The story is powerful and shocking. Clever camera positioning, editing and lighting. The mood, tone and sound track are haunting. You only feel empathy for the victims. The men are relatable, articulate and intelligent. The viewer watches as these two men confide their most intimate and humiliating experiences to us.

The men have reached a point where there is no way forward but to voice their experiences as survivors of child sexual abuse. It is little wonder they agreed to do this in this manner as they were persistently groomed to lie publicly to the media and to the authorities about their abuse. They even publicly denied the experiences of other victims when these children came forward. Leaving Neverland provides these two men with an opportunity to counteract these denials and to do so in the public domain. They seemed to have been denied this opportunity for catharsis by the justice system who declared their applications to be out of time. They have lodged an appeal. Given that they have received no justice through the legal system (to date) this documentary provides them with a means to regain personal power, improve their mental health and to take control over their own lives. As Wade Robson states "I want to speak the truth as loud as I spoke the lie." There is no way that the people who have taken away his personal power and right to justice have not heard him now.
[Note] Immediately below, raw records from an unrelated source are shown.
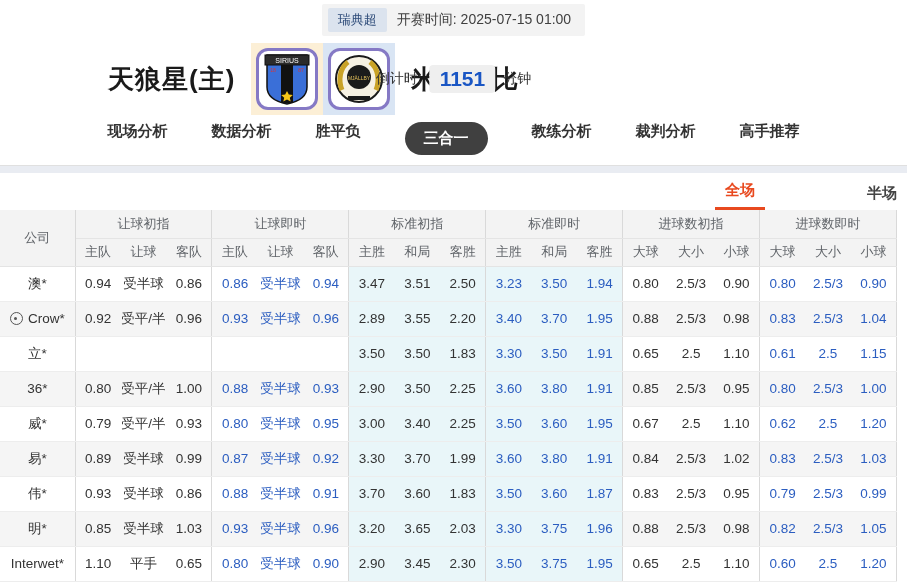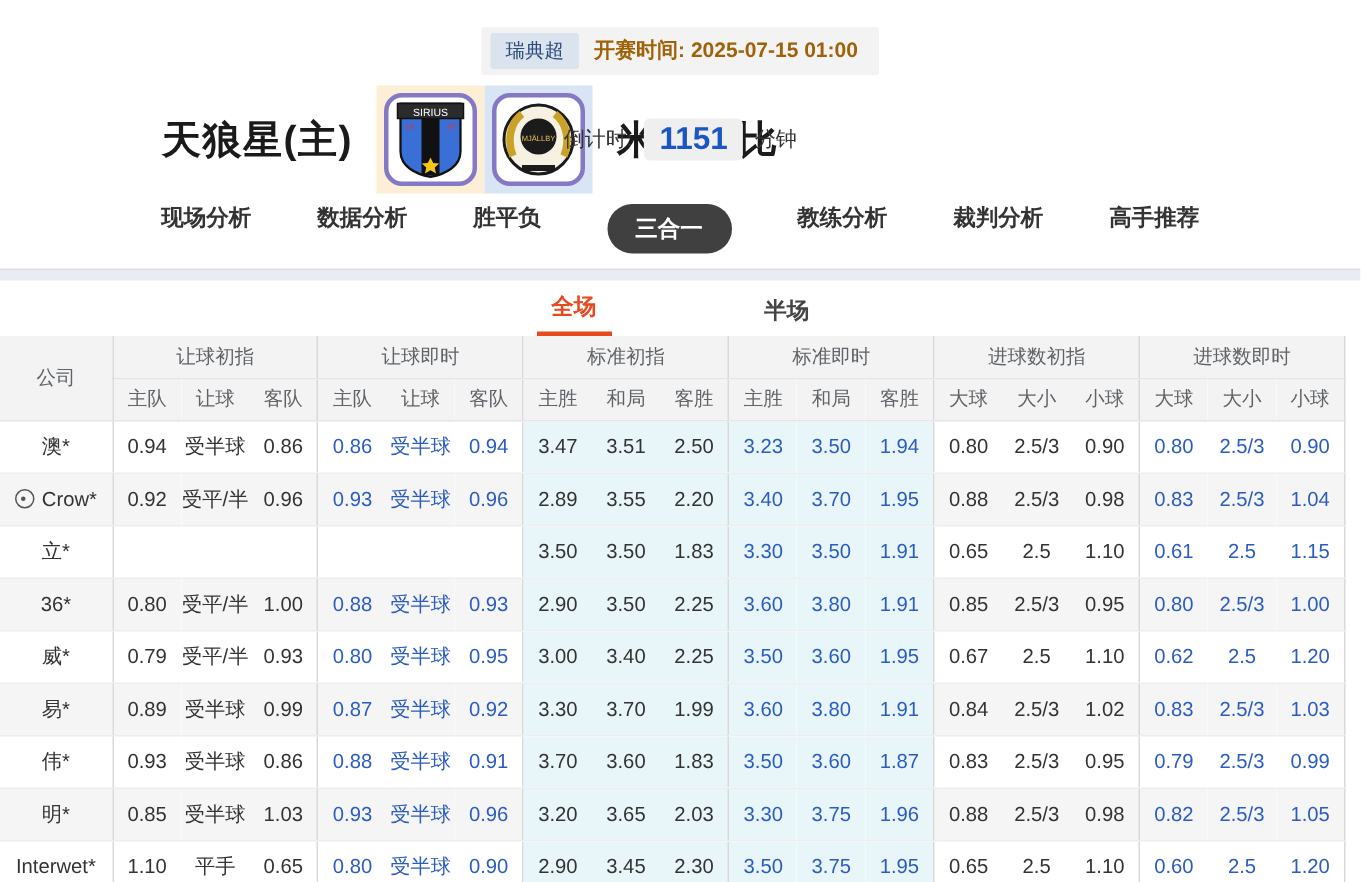--- a/index.html
+++ b/index.html
@@ -10,7 +10,7 @@
     color:#333; overflow:hidden;
   }
   
-  .topbar { display:flex; justify-content:center; padding-top:18px; }
+  .topbar { display:flex; justify-content:center; padding-top:4px; }
   .topbox {
     display:flex; align-items:center; gap:10px;
     background:#f3f3f3; padding:4px 14px 4px 6px; border-radius:2px;

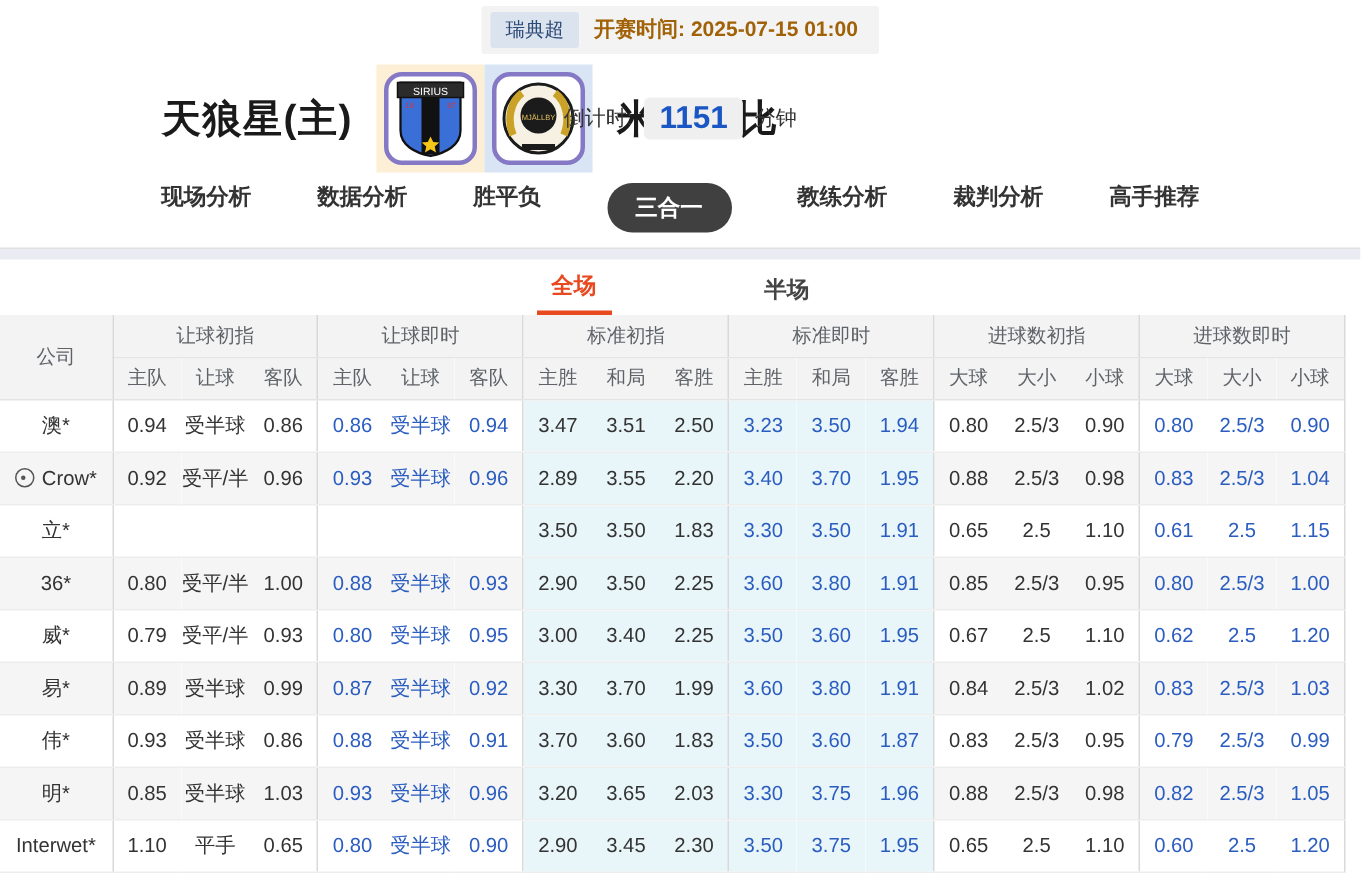--- a/index.html
+++ b/index.html
@@ -19,7 +19,7 @@
     background:#dbe3ee; color:#2c4a78; font-size:13px;
     padding:3px 10px; border-radius:2px;
   }
-  .kickoff { font-size:14px; font-weight:bold; color:#a16207; }
+  .kickoff { font-size:14px; font-weight:normal; color:#404040; }
   
   .matchrow {
     height:86px; display:flex; align-items:center;

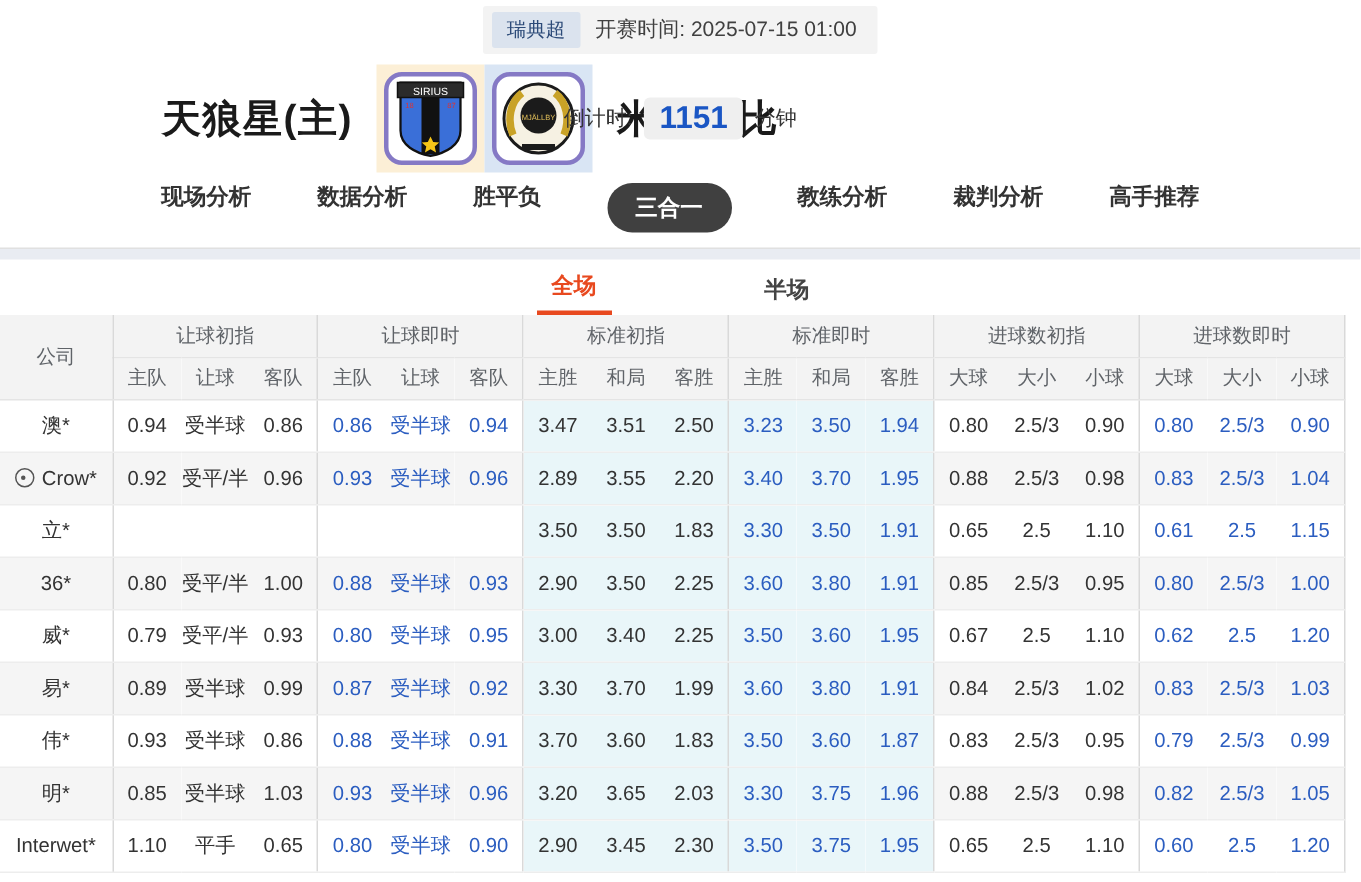--- a/index.html
+++ b/index.html
@@ -55,7 +55,7 @@
   .band { height:7px; background:#e9ecf2; }
   
   .subtabs {
-    height:37px; display:flex; align-items:flex-end; justify-content:center; gap:92px;
+    height:37px; display:flex; align-items:flex-end; justify-content:flex-end; gap:92px;
   }
   .subtab { font-size:15px; font-weight:bold; color:#444; padding:6px 10px 7px; cursor:pointer; }
   .subtab.active { color:#e8491f; border-bottom:3px solid #e8491f; }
Leaving Neverland is a narrative about sexual abuse but with wider implications. It is about societal corruption, fame and capitalism. The film somewhat encourages us to understand that the parents were groomed too and that their weaknesses were exploited by a wealthy, popular and manipulative paedophile. In the end we are left feeling sceptical about the parents (the way that their children also feel about them). The audience is prompted to exclaim, "What planet were they living on!" And, "They left their children alone in a bedroom with a paedophile to be molested night after night and for months on end!" The viewer is left asking "Come on! How much did they really know?" That whole question is scary. It leaves you feeling that a blind eye was turned, consciously or unconsciously. It would be more constructive to aim the blame where it belongs, at the paedophile himself, at a society that preferred to believe that this paedophile was beyond accountability, at his publicity machine, and at the minders around him who had to be complicit in this abuse.